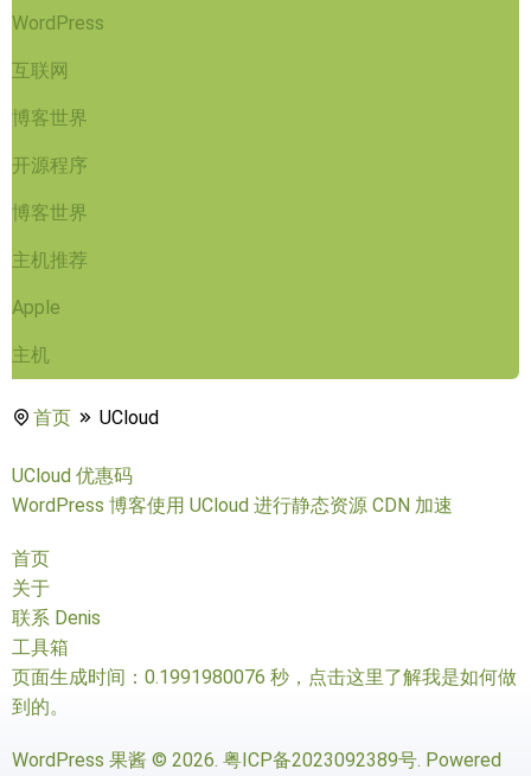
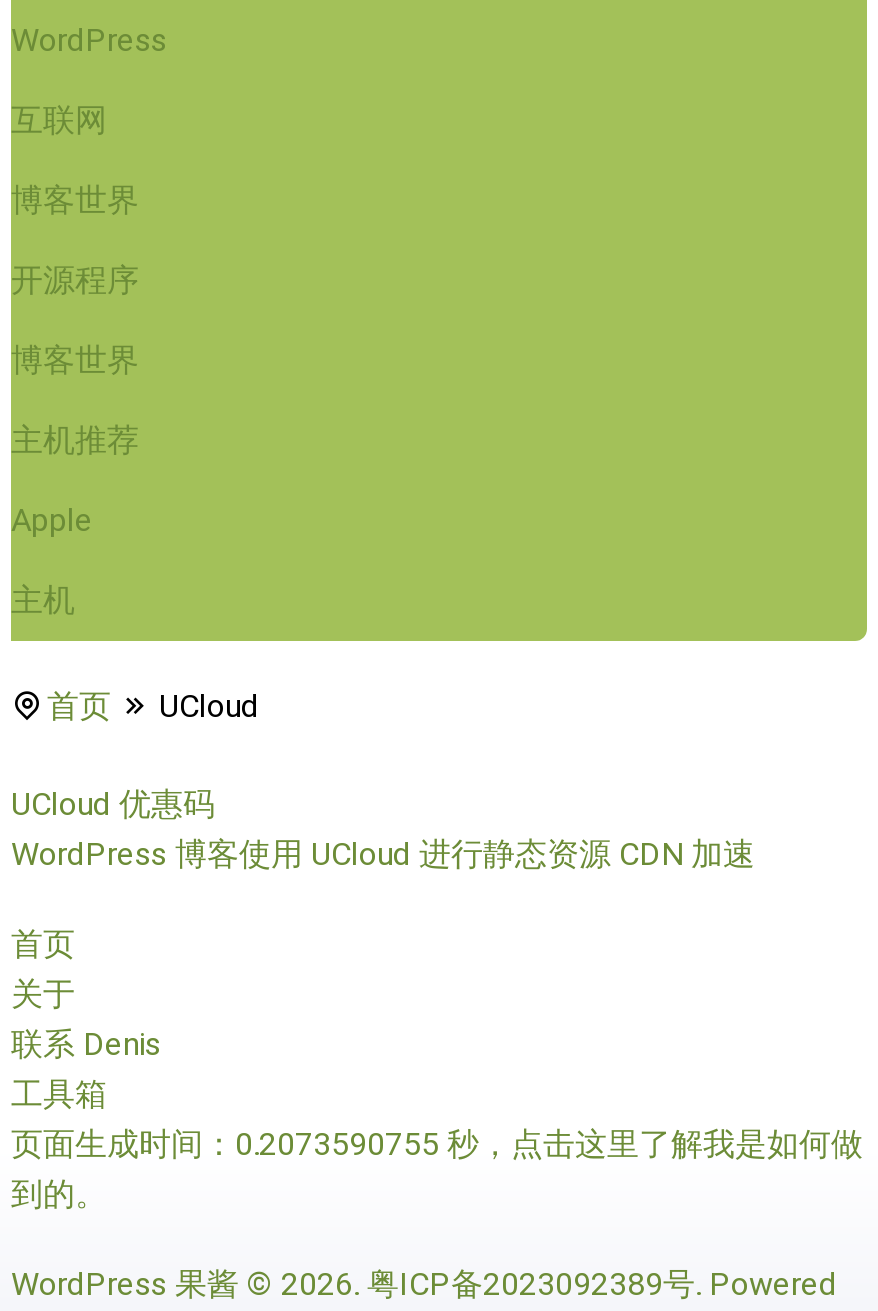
[12,666,517,688] 页面生成时间：0.1991980076 秒，点击这里了解我是如何做 -> [11,1125,863,1163] 页面生成时间：0.2073590755 秒，点击这里了解我是如何做

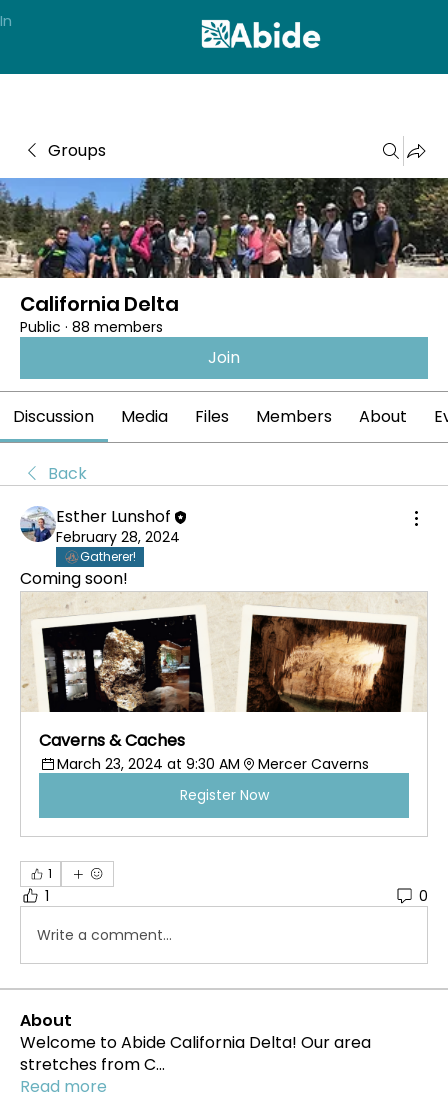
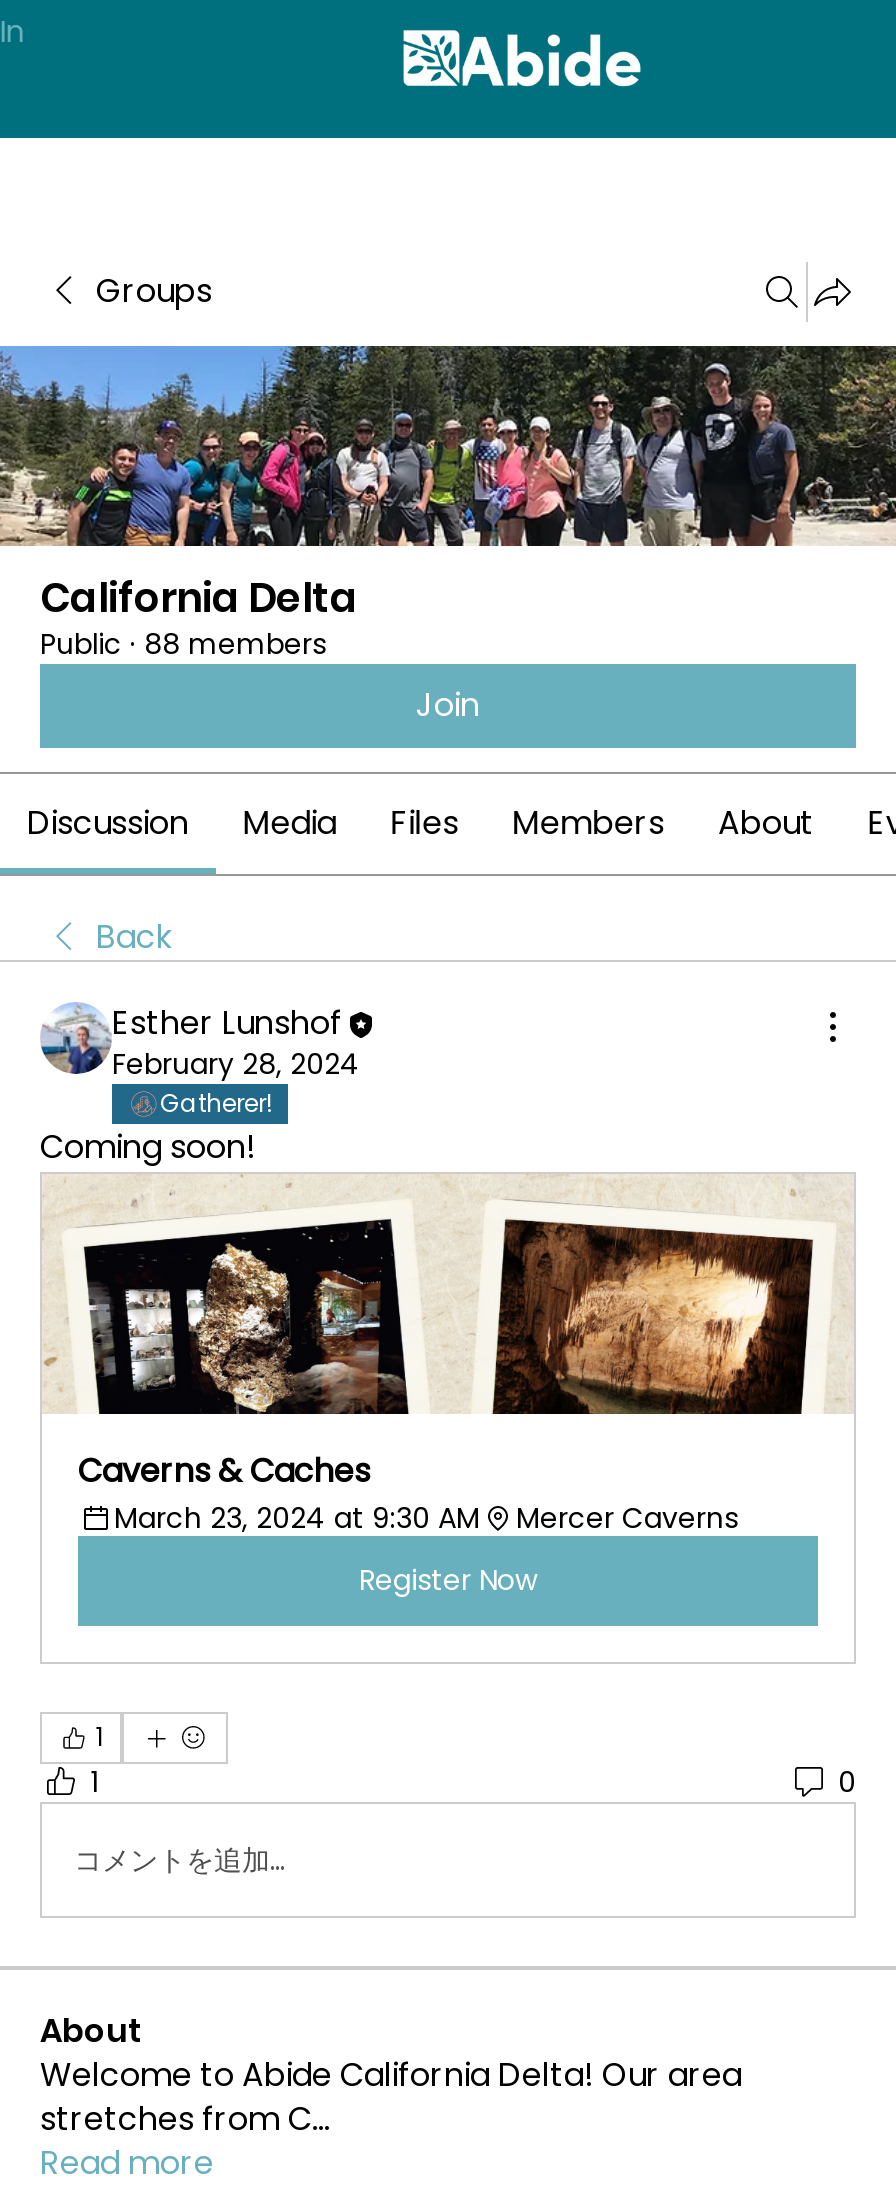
[37,924,172,944] Write a comment... -> [74,1839,288,1879] コメントを追加…

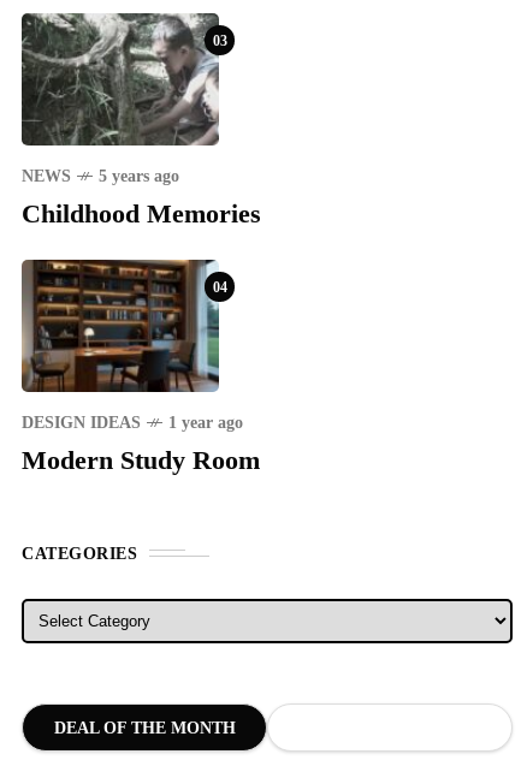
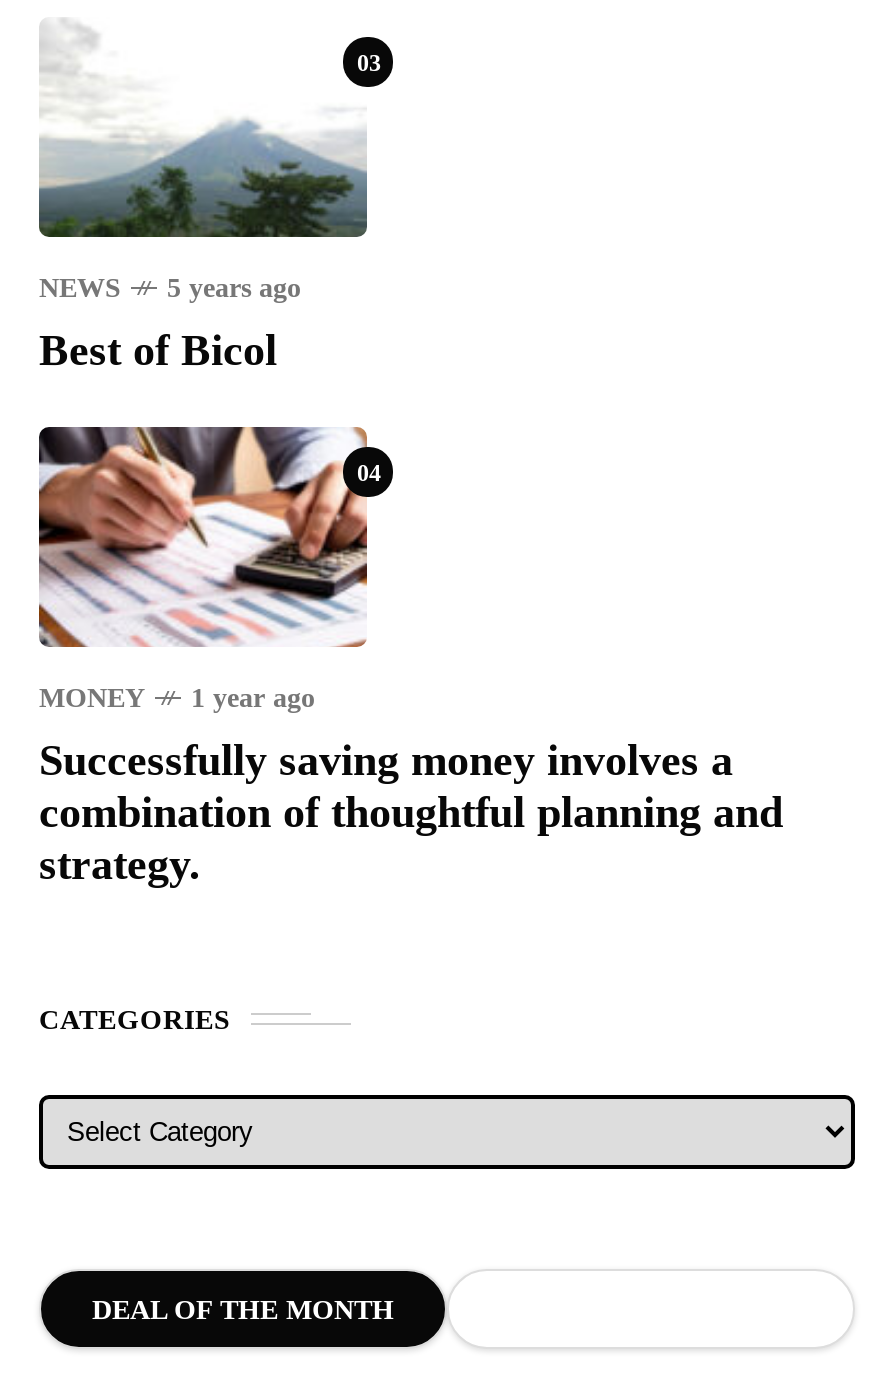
[20,12,220,146] [image] -> [39,17,367,237] [image]
[22,198,261,228] Childhood Memories -> [39,324,277,374] Best of Bicol
[20,259,220,431] [image] | DESIGN IDEAS -> [39,425,369,712] [image] | MONEY
[22,444,260,474] Modern Study Room -> [39,734,783,888] Successfully saving money involves a | combination of thoughtful planning and | strategy.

* * *

• **Exercise requirements**
An exact reproduction of all the records is required, with no pictures included.

• **Your response**
[12,666,517,688] 页面生成时间：0.1991980076 秒，点击这里了解我是如何做 -> [11,1125,863,1163] 页面生成时间：0.2073590755 秒，点击这里了解我是如何做

[37,924,172,944] Write a comment... -> [74,1839,288,1879] コメントを追加…

[20,12,220,146] [image] -> [39,17,367,237] [image]
[22,198,261,228] Childhood Memories -> [39,324,277,374] Best of Bicol
[20,259,220,431] [image] | DESIGN IDEAS -> [39,425,369,712] [image] | MONEY
[22,444,260,474] Modern Study Room -> [39,734,783,888] Successfully saving money involves a | combination of thoughtful planning and | strategy.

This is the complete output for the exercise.